--- EXERCISE OBJECTIVE ---
All lines in the records that carry the string "tornado" are to be shown.

--- EXERCISE MATERIAL ---

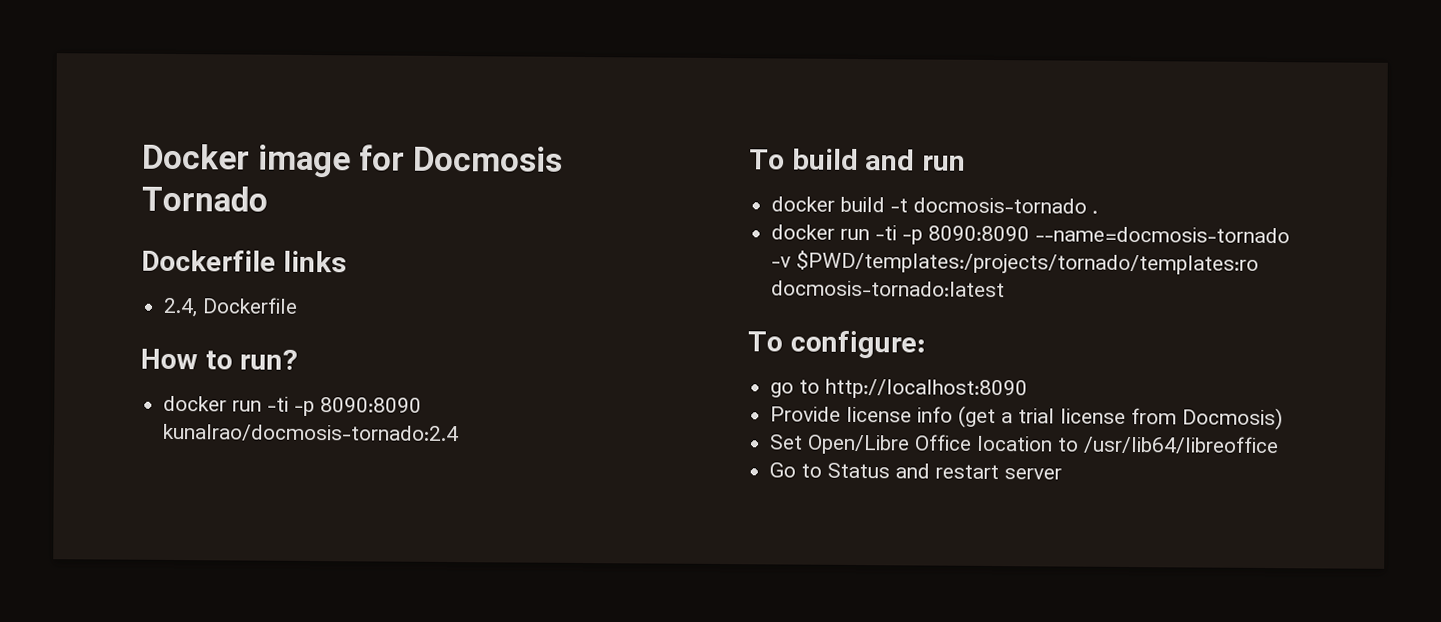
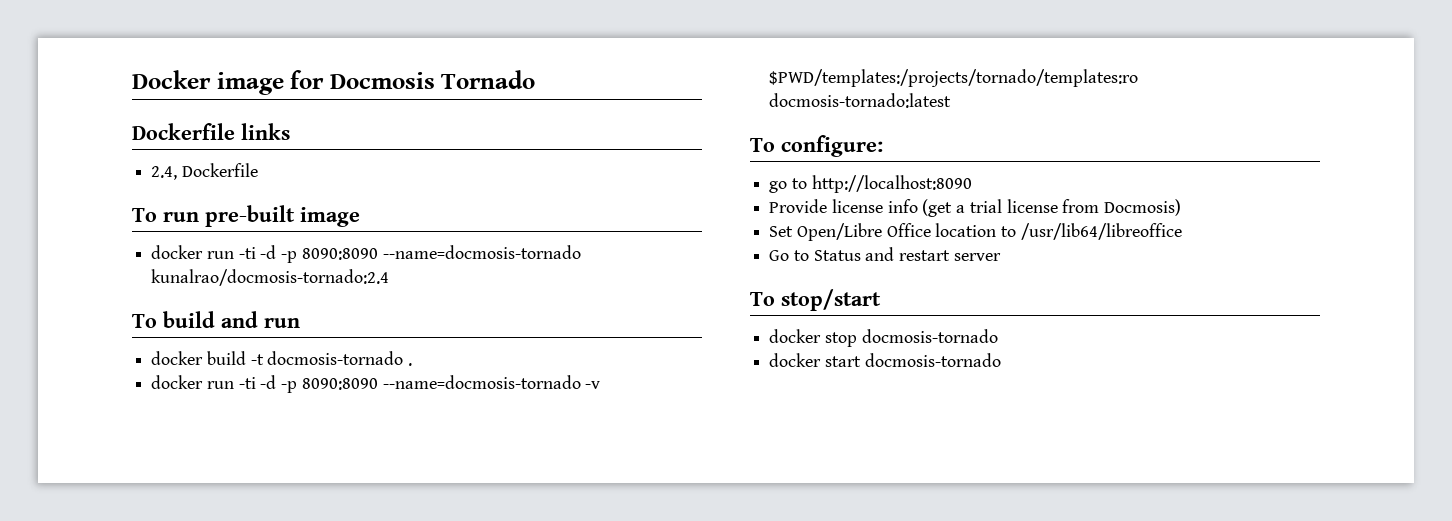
- How to run?
- docker run -ti -p 8090:8090 kunalrao/docmosis-tornado:2.4
+ To run pre-built image
+ docker run -ti -d -p 8090:8090 --name=docmosis-tornado kunalrao/docmosis-tornado:2.4
- docker run -ti -p 8090:8090 --name=docmosis-tornado -v $PWD/templates:/projects/tornado/templates:ro docmosis-tornado:latest
+ docker run -ti -d -p 8090:8090 --name=docmosis-tornado -v $PWD/templates:/projects/tornado/templates:ro docmosis-tornado:latest
+ To stop/start
+ docker stop docmosis-tornado
+ docker start docmosis-tornado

--- YOUR SOLUTION ---
- docker run -ti -p 8090:8090 kunalrao/docmosis-tornado:2.4
+ docker run -ti -d -p 8090:8090 --name=docmosis-tornado kunalrao/docmosis-tornado:2.4
- docker run -ti -p 8090:8090 --name=docmosis-tornado -v $PWD/templates:/projects/tornado/templates:ro docmosis-tornado:latest
+ docker run -ti -d -p 8090:8090 --name=docmosis-tornado -v $PWD/templates:/projects/tornado/templates:ro docmosis-tornado:latest
+ docker stop docmosis-tornado
+ docker start docmosis-tornado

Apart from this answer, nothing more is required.